(Beginning of SUPPLIED DATA)

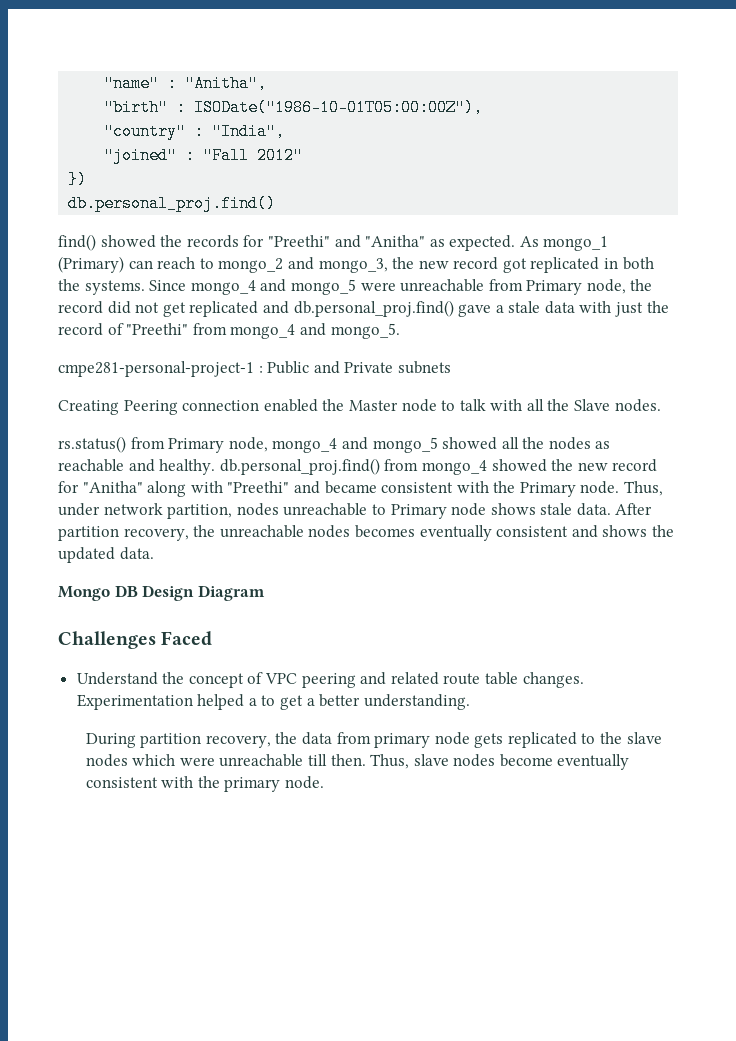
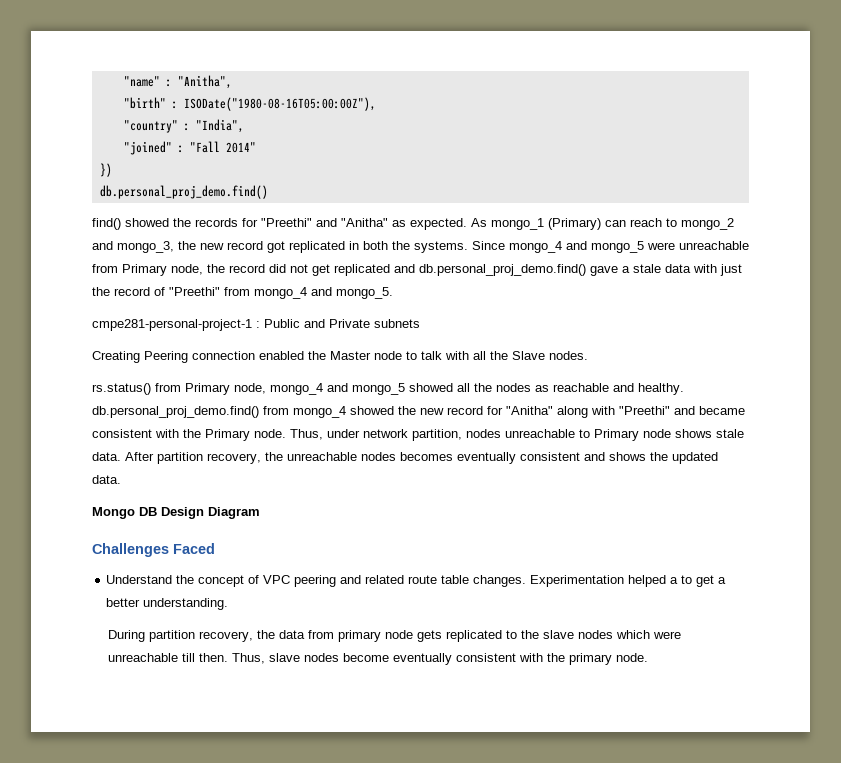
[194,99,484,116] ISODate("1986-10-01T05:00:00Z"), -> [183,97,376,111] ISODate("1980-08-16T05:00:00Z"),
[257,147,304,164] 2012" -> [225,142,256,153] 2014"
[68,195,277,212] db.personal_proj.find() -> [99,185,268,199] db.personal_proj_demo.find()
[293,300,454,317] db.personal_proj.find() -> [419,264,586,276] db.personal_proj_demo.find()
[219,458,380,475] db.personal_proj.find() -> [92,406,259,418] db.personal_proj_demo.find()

(End of SUPPLIED DATA)
(Beginning of SUPPLIED DATA)

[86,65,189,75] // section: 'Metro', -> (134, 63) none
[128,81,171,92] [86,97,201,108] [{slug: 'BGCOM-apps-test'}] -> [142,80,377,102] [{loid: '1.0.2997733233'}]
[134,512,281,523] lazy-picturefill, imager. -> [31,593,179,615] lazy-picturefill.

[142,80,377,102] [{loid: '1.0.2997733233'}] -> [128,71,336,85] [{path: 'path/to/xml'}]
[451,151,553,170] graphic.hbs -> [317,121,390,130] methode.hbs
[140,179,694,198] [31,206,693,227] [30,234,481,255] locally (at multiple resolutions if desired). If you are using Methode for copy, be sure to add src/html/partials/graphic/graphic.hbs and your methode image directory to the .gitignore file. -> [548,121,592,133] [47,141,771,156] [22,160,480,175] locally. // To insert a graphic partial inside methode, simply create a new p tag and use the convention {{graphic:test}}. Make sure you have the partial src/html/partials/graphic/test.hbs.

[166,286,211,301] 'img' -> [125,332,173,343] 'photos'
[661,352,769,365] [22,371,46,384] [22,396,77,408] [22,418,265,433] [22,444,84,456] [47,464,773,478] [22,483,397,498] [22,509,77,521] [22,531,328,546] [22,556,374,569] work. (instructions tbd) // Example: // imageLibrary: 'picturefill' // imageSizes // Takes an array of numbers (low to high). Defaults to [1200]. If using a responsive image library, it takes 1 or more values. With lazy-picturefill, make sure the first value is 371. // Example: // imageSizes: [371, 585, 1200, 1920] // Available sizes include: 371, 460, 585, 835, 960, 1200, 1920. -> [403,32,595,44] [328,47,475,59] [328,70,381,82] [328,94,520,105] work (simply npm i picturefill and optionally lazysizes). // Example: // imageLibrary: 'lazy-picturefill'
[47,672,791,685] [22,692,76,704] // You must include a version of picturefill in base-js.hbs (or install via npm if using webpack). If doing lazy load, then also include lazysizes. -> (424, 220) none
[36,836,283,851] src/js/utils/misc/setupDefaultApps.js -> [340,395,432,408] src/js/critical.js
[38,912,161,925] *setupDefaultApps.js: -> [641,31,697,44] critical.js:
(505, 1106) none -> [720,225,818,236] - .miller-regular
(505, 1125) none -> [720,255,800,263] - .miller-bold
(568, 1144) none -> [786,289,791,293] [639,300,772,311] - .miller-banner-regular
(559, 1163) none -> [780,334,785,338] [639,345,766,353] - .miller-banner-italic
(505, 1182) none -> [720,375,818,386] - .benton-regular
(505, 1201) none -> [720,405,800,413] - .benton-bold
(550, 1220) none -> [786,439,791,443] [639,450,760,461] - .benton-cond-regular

(End of SUPPLIED DATA)
(Beginning of SUPPLIED DATA)

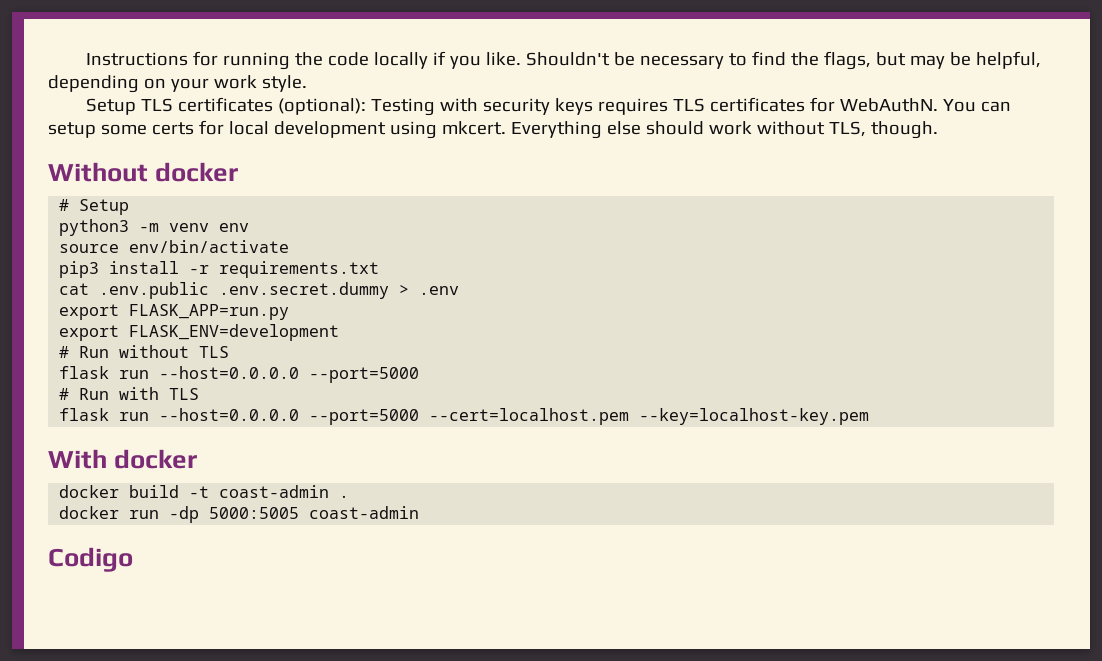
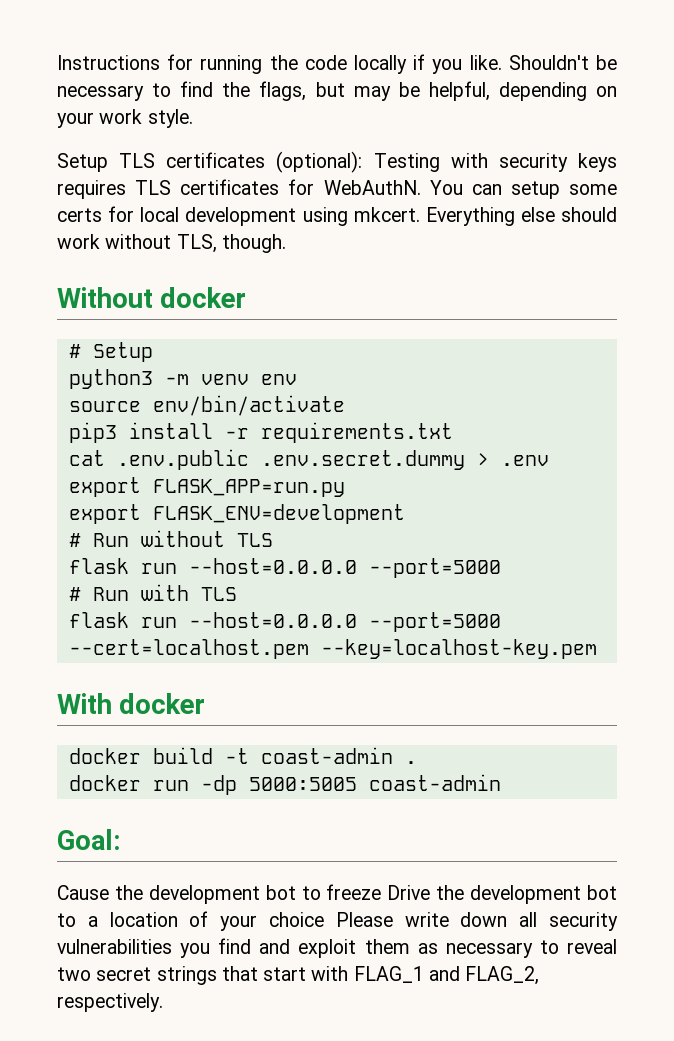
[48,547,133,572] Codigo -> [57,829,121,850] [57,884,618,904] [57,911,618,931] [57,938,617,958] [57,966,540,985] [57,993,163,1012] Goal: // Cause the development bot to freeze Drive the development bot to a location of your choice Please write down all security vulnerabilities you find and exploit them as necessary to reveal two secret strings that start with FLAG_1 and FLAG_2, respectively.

(End of SUPPLIED DATA)

**YOUR OBJECTIVE**
Wherever the word "methode" appears in a line of the data above, copy that line.

**ANSWER BOX**
[451,151,553,170] graphic.hbs -> [317,121,390,130] methode.hbs
[140,179,694,198] [31,206,693,227] [30,234,481,255] locally (at multiple resolutions if desired). If you are using Methode for copy, be sure to add src/html/partials/graphic/graphic.hbs and your methode image directory to the .gitignore file. -> [548,121,592,133] [47,141,771,156] [22,160,480,175] locally. // To insert a graphic partial inside methode, simply create a new p tag and use the convention {{graphic:test}}. Make sure you have the partial src/html/partials/graphic/test.hbs.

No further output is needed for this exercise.